April/May 2006
The Alternate Voice

The Immutable Shariah

by Mansoor Alam

And now have We set thee (O Muhammad) on a clear road (Shariah) of (Our) commandment; so follow it, and follow not the whims of those who know not [45:18]
-- M. Pickthall translation
The above verse leaves no doubt that the Shariah the Prophet (PBUH) was commanded to follow - and hence Muslims in turn are supposed to follow - must provide a clear road (or code) for leading our individual as well as collective lives. Since Islam is universal in scope, its laws must reflect that universality. Therefore, it is wrong to refer to a shariah that applies only to a particular group or sect as 'Islamic.' In fact, attaching the Islamic label to a sectarian shariah negates its very universality. Similarly, imposing the shariah of a particular sect (or Madhab) on all Muslims is also wrong because there is no compulsion in Islam.

So why the apparent contradiction where everyone wants to impose his or her interpretation on everyone else?
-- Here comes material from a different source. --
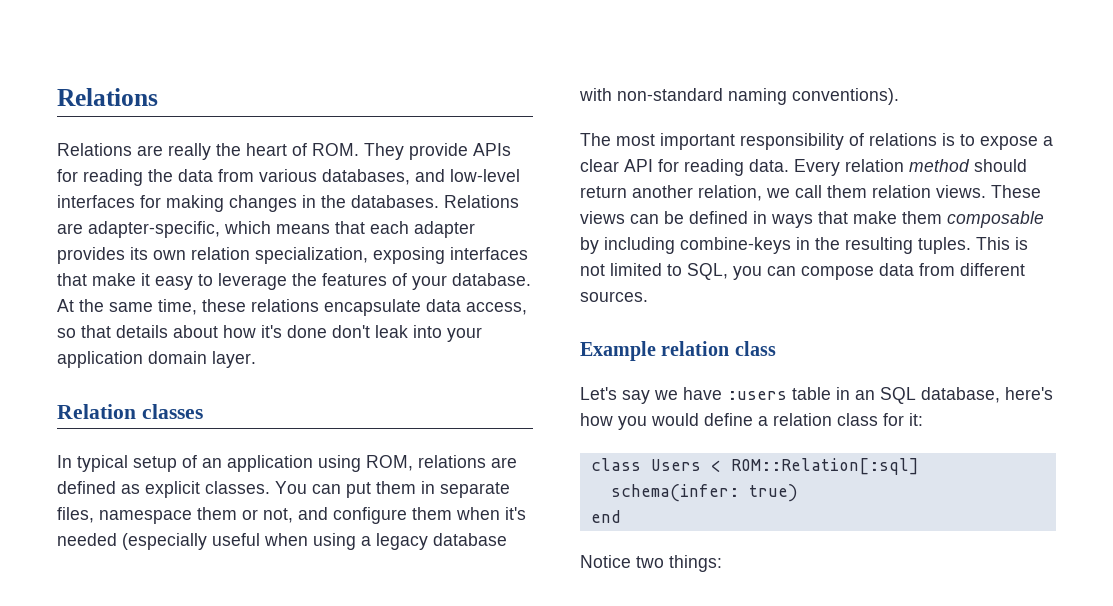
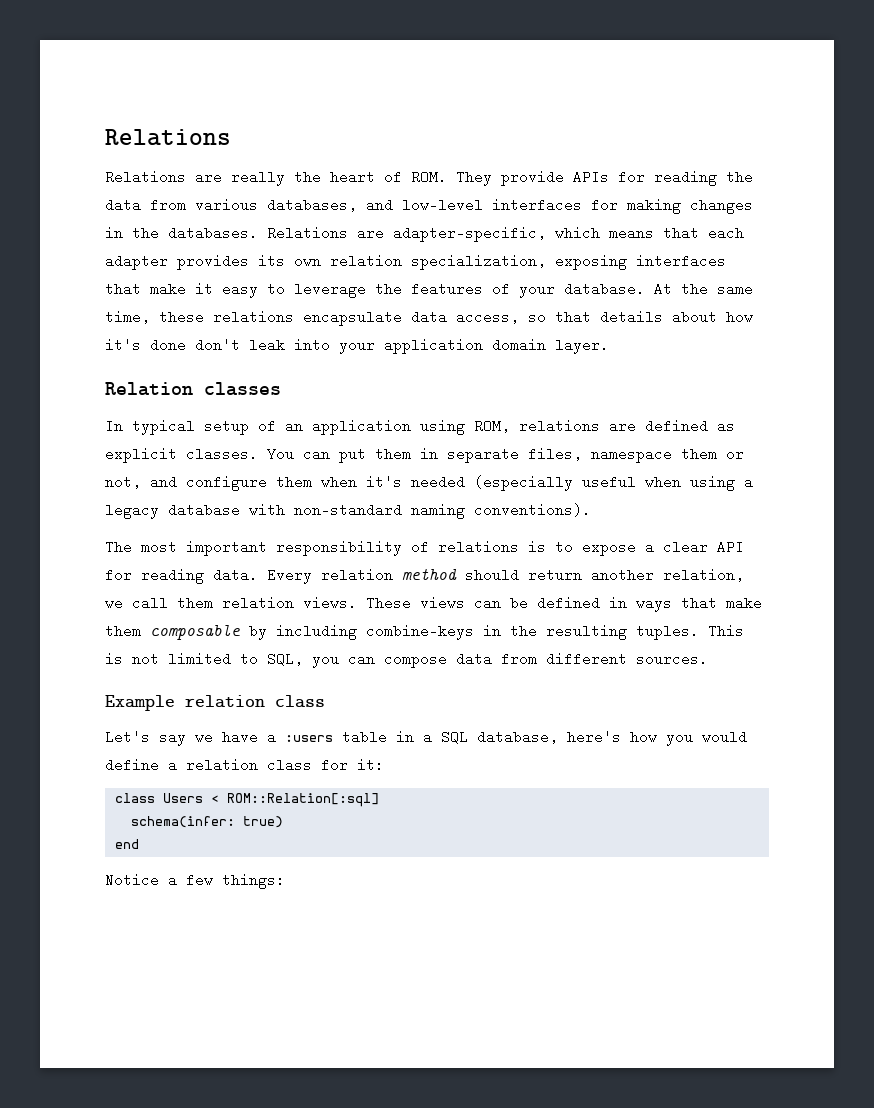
(722, 393) none -> [267,730,276,744] a
[855,390,875,400] an -> [423,730,432,744] a
[636,556,664,568] two -> [168,873,213,887] a few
And is there a way out of this conundrum?

Yes, there is and that involves re-opening the closed door of ijtihad that has remained shut tight for centuries. The self-appointed custodians of the religion guard it passionately, issuing fatwas against those who do not step in line with their sectarian shariah and even declare them as heretics or kafirs. These custodians waged war to get rid of the M'utazilah. Their Crime? Belief in human free will (what you sow is what you reap), fairness in justice, and utilizing reason to understand the Qur'an. The stigma remains, so much so that even today anyone advocating to uphold these Qur'anic ideals is branded with this label by the proponents of this man-made sectarian shariah.
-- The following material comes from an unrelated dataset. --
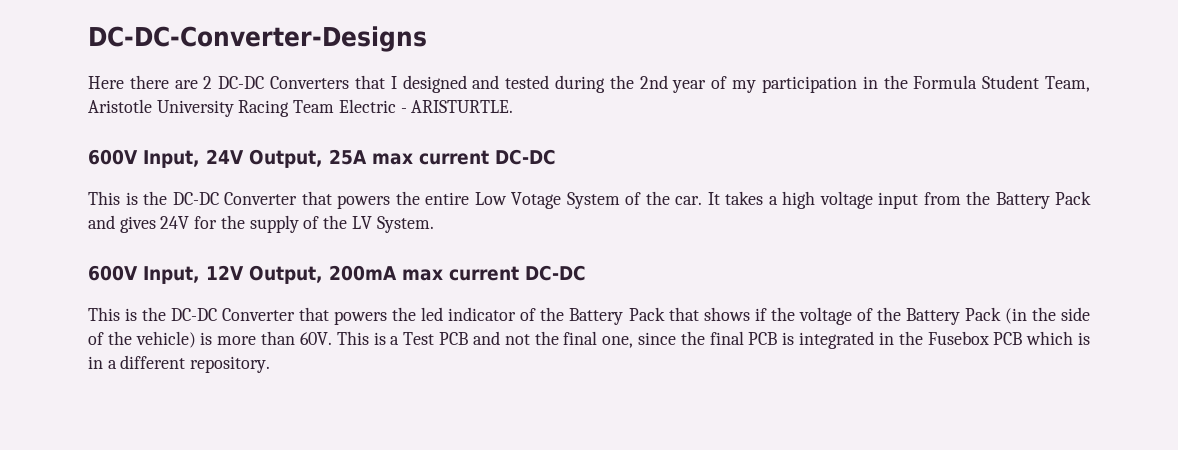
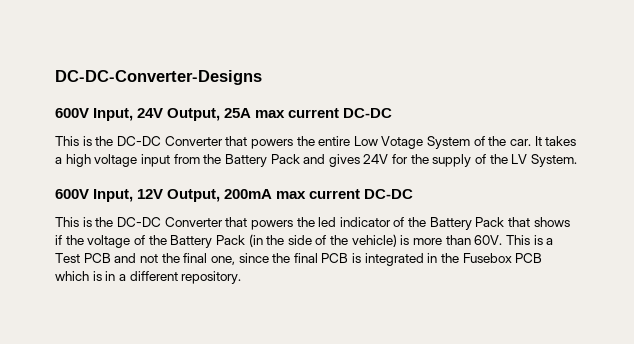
[88,75,1091,93] [88,99,514,117] // Here there are 2 DC-DC Converters that I designed and tested during the 2nd year of my participation in the Formula Student Team, Aristotle University Racing Team Electric - ARISTURTLE. -> (262, 77) none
But time is the ultimate arbiter. There has been recent debate on the issue of opening the door to ijtihad, not because they want to do it, but because they have been forced into it by the challenges that confront Muslims today.

The Prophet (PBUH) first planted the seed of ijtihad and nourished it as commanded by Allah (SWT) - [Qur'an 4:135]. This he did as an integral part of the Islamic way of life (Shariah). The Rightly-Guided Caliphs continued the Prophet's tradition by their continuous cultivation of ijtihad, resulting in the phenomenal flowering of the Islamic civilization.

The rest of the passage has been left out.